Itemized modification records.
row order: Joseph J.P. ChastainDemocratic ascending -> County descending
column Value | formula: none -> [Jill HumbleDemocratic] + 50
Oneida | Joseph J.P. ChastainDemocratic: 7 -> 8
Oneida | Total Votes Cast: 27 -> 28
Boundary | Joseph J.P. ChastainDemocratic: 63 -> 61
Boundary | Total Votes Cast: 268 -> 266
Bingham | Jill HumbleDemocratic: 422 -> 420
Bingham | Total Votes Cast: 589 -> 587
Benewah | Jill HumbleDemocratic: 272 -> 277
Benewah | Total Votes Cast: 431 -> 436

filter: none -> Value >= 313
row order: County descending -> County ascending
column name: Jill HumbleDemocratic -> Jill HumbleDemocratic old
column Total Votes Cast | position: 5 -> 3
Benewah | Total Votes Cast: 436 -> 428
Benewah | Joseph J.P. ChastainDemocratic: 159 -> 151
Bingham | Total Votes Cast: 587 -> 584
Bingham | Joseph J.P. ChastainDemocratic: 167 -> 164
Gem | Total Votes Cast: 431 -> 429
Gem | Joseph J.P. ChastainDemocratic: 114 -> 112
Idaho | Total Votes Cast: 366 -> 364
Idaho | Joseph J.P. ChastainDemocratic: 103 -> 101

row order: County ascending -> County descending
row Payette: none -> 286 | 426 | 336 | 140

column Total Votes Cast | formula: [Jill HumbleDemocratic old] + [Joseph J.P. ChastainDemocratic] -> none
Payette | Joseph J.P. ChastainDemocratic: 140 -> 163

Problem statement. Return, in full, every line of these entries that holds "Benewah".

Task solution.
Benewah | Jill HumbleDemocratic: 272 -> 277
Benewah | Total Votes Cast: 431 -> 436
Benewah | Total Votes Cast: 436 -> 428
Benewah | Joseph J.P. ChastainDemocratic: 159 -> 151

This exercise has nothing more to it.